Quote of the Day

[Content Note: Domestic violence; victim-blaming.]

"CBS you pulled my song last week, now you wanna slide it back in this Thursday? NO, Fuck you! Y'all are sad for penalizing me for this."Rihanna, singer and survivor of domestic violence, in response to the NFL's decision to not use her song "Run This Town" at the start of last Thursday's game between the Baltimore Ravens and the Pittsburgh Steelers, despite the fact that CBS Sports and the NFL Network had planned to open every Thursday night game this season with the track.
When people figured out that this week's Thursday night football game between the Baltimore Ravens and the Pittsburgh Steelers would open with a song from Rihanna, they weren't pleased, and the NFL gave in to them by agreeing not to play the song. But the reaction says more about how we unfairly treat victims of domestic abuse than it does about the NFL's sensitivity to violence against women.

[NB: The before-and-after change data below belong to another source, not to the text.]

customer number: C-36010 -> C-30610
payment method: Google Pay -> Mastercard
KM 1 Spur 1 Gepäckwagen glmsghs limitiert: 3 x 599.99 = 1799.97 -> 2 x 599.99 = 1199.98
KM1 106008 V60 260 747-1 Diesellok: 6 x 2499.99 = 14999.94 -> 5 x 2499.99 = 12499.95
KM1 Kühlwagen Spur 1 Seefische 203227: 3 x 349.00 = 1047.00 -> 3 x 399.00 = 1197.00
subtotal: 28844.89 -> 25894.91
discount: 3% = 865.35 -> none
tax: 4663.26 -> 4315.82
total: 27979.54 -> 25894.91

CBS Sports and NFL Network plan to open every Thursday night game this season with "Run This Town," the 2009 collaboration between Jay Z and Rihanna. But, after an especially contentious week of controversy over former Ravens running back Ray Rice — who was dropped from the team after a surveillance video depicting him punching his then-fiancee was made public — it seemed like a bad PR move to include Rihanna, who was infamously the victim of domestic abuse in a former relationship with Chris Brown.

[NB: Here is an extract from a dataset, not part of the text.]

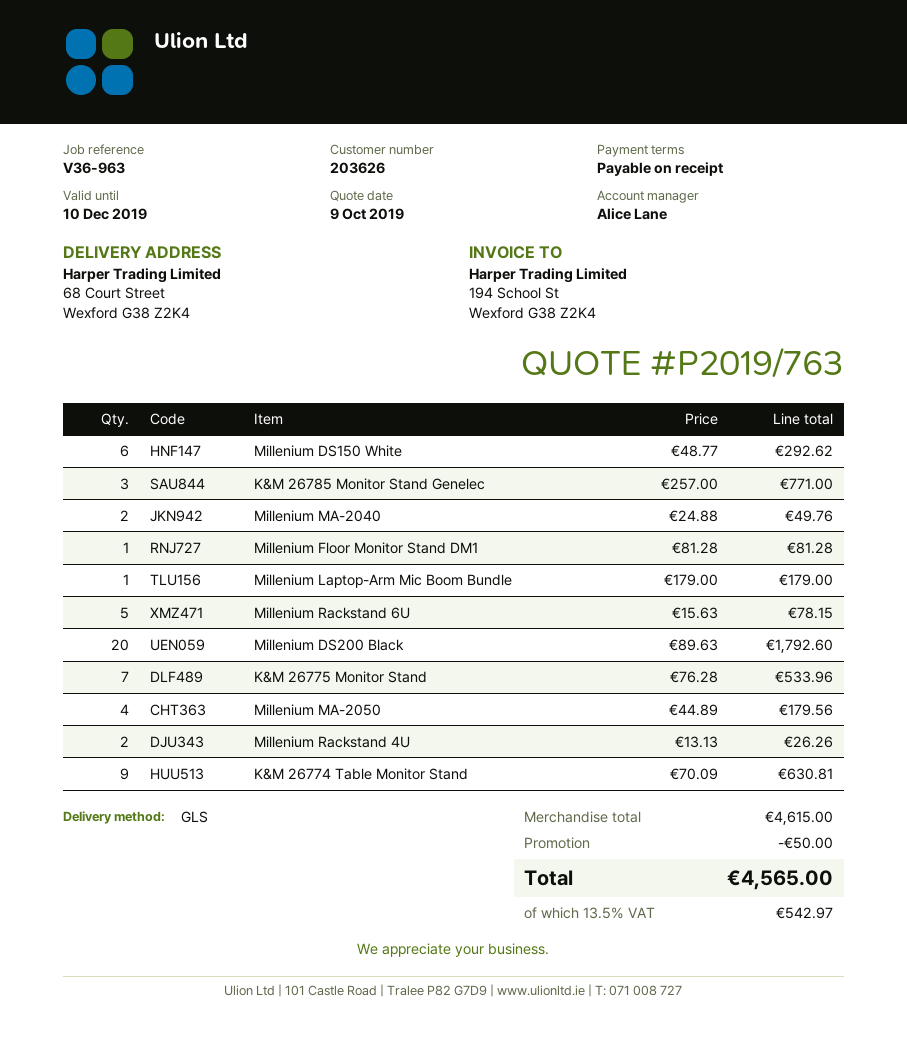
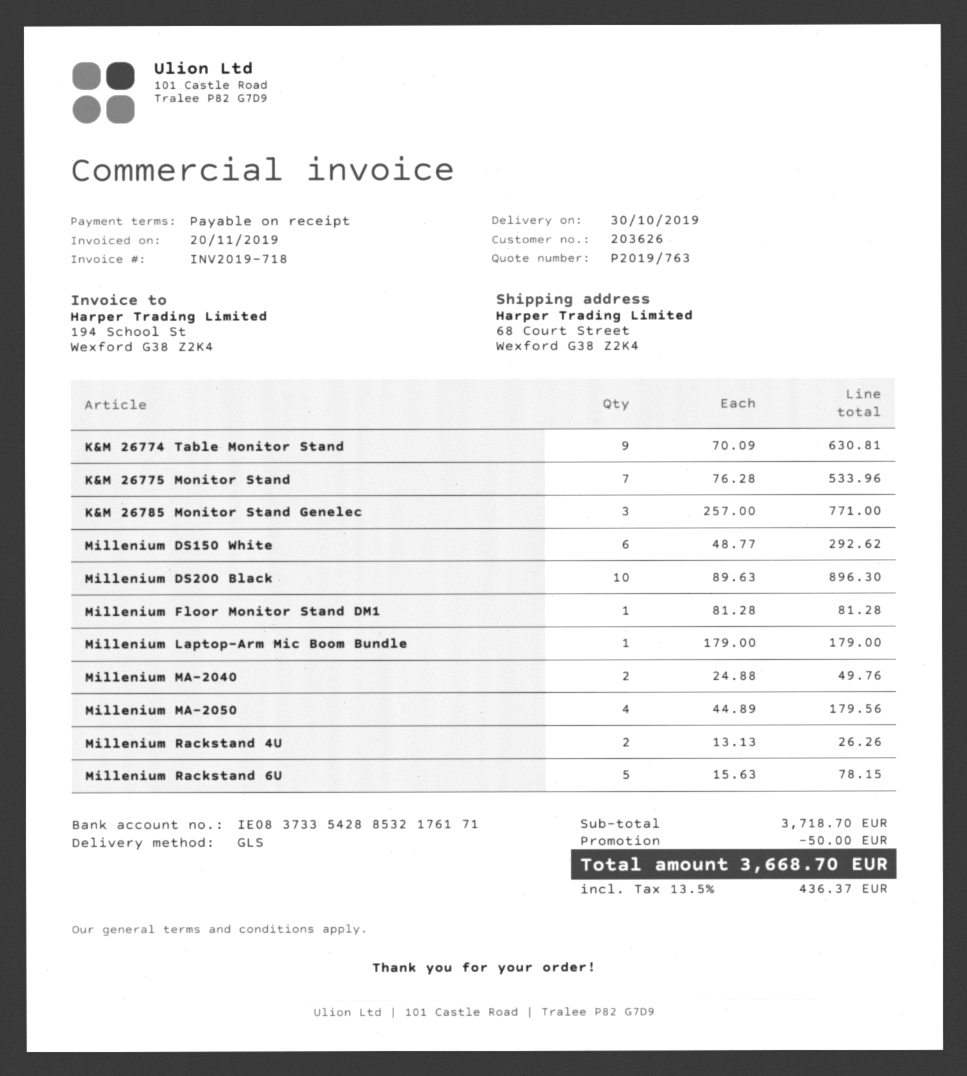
Millenium DS200 Black: 20 x 89.63 = 1792.60 -> 10 x 89.63 = 896.30
subtotal: 4615.00 -> 3718.70
tax: 13.5% = 542.97 -> 13.5% = 436.37
total: 4565.00 -> 3668.70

After considerable push back for partnering a Ravens game with a Rihanna song, the NFL Network decided to reconsider. "Run This Town" did not play on Thursday night; instead, CBS aired coverage of the domestic violence controversy surrounding Rice. ...But if the league is hoping to prove that it's sensitive to issues of domestic violence, this was actually a misstep. It doesn't make sense that Rihanna is essentially being punished for being the victim of a crime.

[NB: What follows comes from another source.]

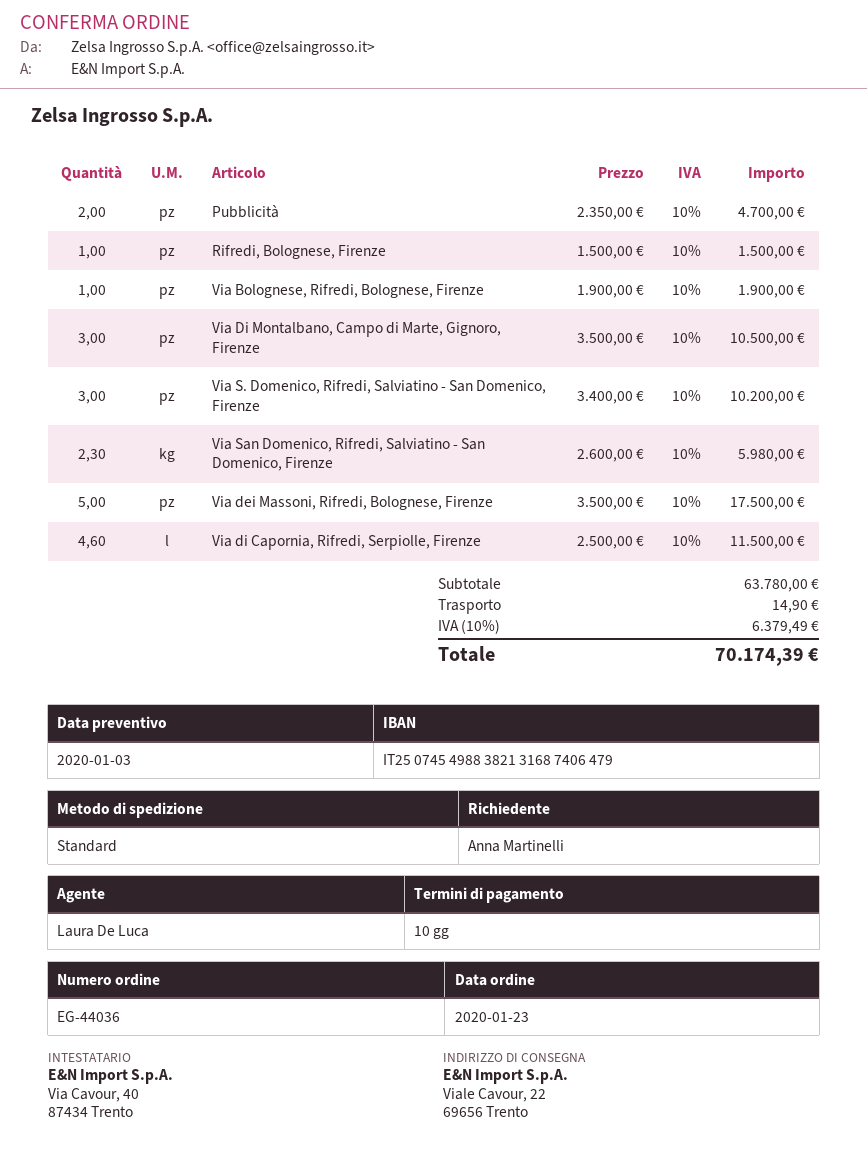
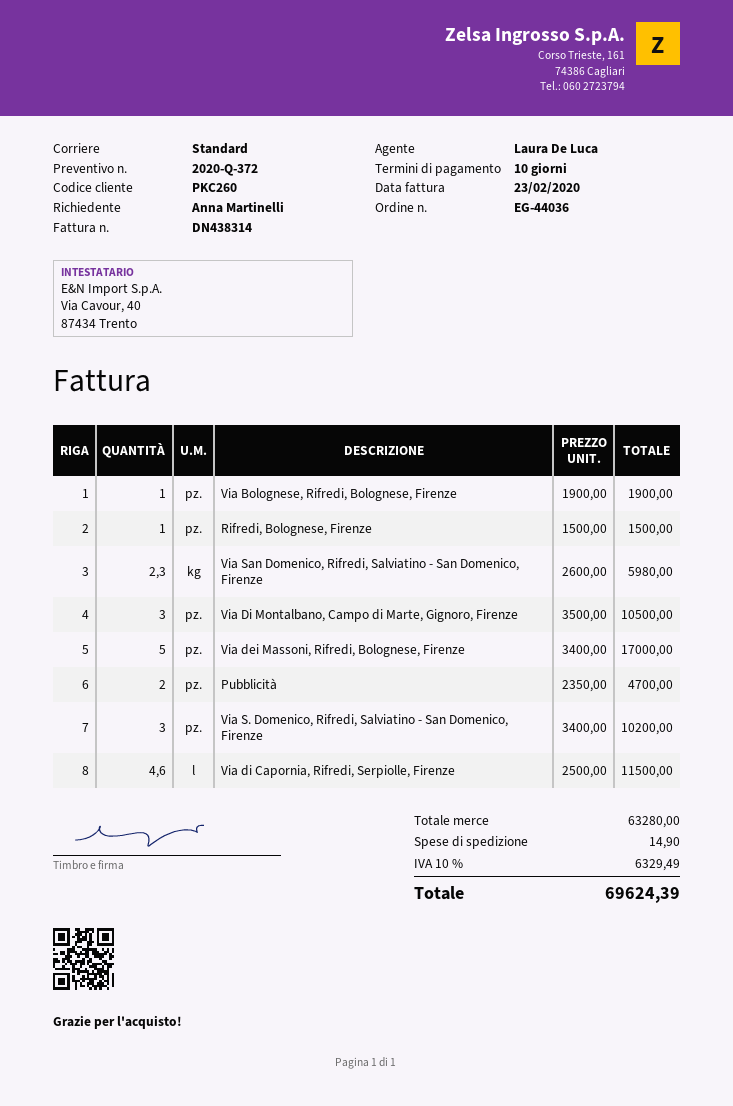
Via dei Massoni, Rifredi, Bolognese, Firenze: 5 x 3500.00 = 17500.00 -> 5 x 3400.00 = 17000.00
subtotal: 63780.00 -> 63280.00
tax: 10% = 6379.49 -> 10% = 6329.49
total: 70174.39 -> 69624.39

...In fact, if the NFL was committed to empowering survivors of domestic violence, it might have been nice to put a spotlight on a woman like Rihanna, who is still enjoying a hugely successful career — the NFL called her "one of music's biggest stars" in its press release about the Thursday night football opener — despite what she's experienced in her past.
A true thing about being a public survivor is that evidence of surviving, and thriving, shames abusers. And to back away from Rihanna in this moment communicates, yet again, that we prioritize the discomfort of abusers more than we do the empowerment of their victims.

We're never getting past this shit as long as men in power flinch at the possibility of making abusers feel bad.